Anxiety is the body’s response to real or perceived stress. Unlike worry, however, which is typically centered on a specific issue, anxiety is more of a generalized feeling of dread about what may lie ahead.

Nighttime anxiety is no different than daytime anxiety, but it can seem worse at night because you manage to avoid it during the day when your mind is busy with other matters. It appears to surface at the end of the day when things quiet down and there are no more daytime distractions to deal with.

The typical scenario is that you feel tired and climb into bed hoping to get a good night’s sleep, only to have your mind start spinning out of control with illogical, racing, intrusive thoughts that refuse to allow your brain to relax.

Is it any wonder that one of the main symptoms of nighttime anxiety is difficulty falling or staying asleep?

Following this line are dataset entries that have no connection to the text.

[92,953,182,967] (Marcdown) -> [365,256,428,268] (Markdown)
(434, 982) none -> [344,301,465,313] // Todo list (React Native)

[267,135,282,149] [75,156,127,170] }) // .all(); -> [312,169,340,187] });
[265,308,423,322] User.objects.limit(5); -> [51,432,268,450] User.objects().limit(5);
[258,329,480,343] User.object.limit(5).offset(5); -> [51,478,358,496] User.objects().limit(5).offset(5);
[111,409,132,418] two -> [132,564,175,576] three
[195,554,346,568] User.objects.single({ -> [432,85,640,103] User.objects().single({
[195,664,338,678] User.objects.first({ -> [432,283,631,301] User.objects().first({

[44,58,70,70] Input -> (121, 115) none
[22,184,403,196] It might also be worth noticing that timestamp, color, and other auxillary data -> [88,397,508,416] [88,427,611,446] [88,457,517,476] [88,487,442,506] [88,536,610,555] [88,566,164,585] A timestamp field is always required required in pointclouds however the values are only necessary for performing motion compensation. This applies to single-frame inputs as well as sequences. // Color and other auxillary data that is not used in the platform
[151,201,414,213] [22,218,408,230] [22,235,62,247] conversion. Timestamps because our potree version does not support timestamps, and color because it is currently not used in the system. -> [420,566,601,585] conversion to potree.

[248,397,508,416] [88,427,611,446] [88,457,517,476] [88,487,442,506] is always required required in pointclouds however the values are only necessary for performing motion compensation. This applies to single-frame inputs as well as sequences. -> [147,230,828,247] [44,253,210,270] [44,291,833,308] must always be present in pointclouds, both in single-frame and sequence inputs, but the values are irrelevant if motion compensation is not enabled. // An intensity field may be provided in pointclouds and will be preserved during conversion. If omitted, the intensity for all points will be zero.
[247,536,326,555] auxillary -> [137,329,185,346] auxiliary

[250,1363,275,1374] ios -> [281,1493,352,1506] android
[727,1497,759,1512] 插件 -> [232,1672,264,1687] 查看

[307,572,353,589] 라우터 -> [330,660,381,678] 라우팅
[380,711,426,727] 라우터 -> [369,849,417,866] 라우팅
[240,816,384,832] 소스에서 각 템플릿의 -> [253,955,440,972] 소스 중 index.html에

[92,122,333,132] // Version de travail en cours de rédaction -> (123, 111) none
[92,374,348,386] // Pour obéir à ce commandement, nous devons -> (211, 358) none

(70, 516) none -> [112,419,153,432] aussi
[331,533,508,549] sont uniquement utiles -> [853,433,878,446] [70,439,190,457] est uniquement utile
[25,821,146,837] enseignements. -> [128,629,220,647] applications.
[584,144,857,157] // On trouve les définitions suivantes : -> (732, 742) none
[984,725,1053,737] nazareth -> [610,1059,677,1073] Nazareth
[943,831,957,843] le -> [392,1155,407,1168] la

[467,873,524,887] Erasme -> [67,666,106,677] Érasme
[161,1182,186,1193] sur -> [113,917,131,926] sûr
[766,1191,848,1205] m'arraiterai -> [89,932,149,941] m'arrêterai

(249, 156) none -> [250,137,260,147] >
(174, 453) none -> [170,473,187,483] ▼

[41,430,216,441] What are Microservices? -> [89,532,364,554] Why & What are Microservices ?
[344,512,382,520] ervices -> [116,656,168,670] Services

Helpful techniques for keeping nighttime anxiety from disrupting your sleep.

Accept your anxiety.

Accepting your anxiety rather than trying to deny or suppress it can diffuse the power it has over you.

End your day with a brain dump.

Clear your mind before going to bed by doing a brain dump and writing out everything you are thinking and feeling. Studies have shown that doing this on a regular and consistent basis will help you fall asleep in half the time.

Maintain a healthy circadian rhythm.

Maintain a healthy circadian rhythm by going to bed and getting up at the same time every day, exposing yourself to early morning light (preferably outdoors in the sun) to let your brain know that the day has begun, and dimming your lights and avoiding electronics for at least ninety minutes before bedtime to let it know that it’s time for sleep.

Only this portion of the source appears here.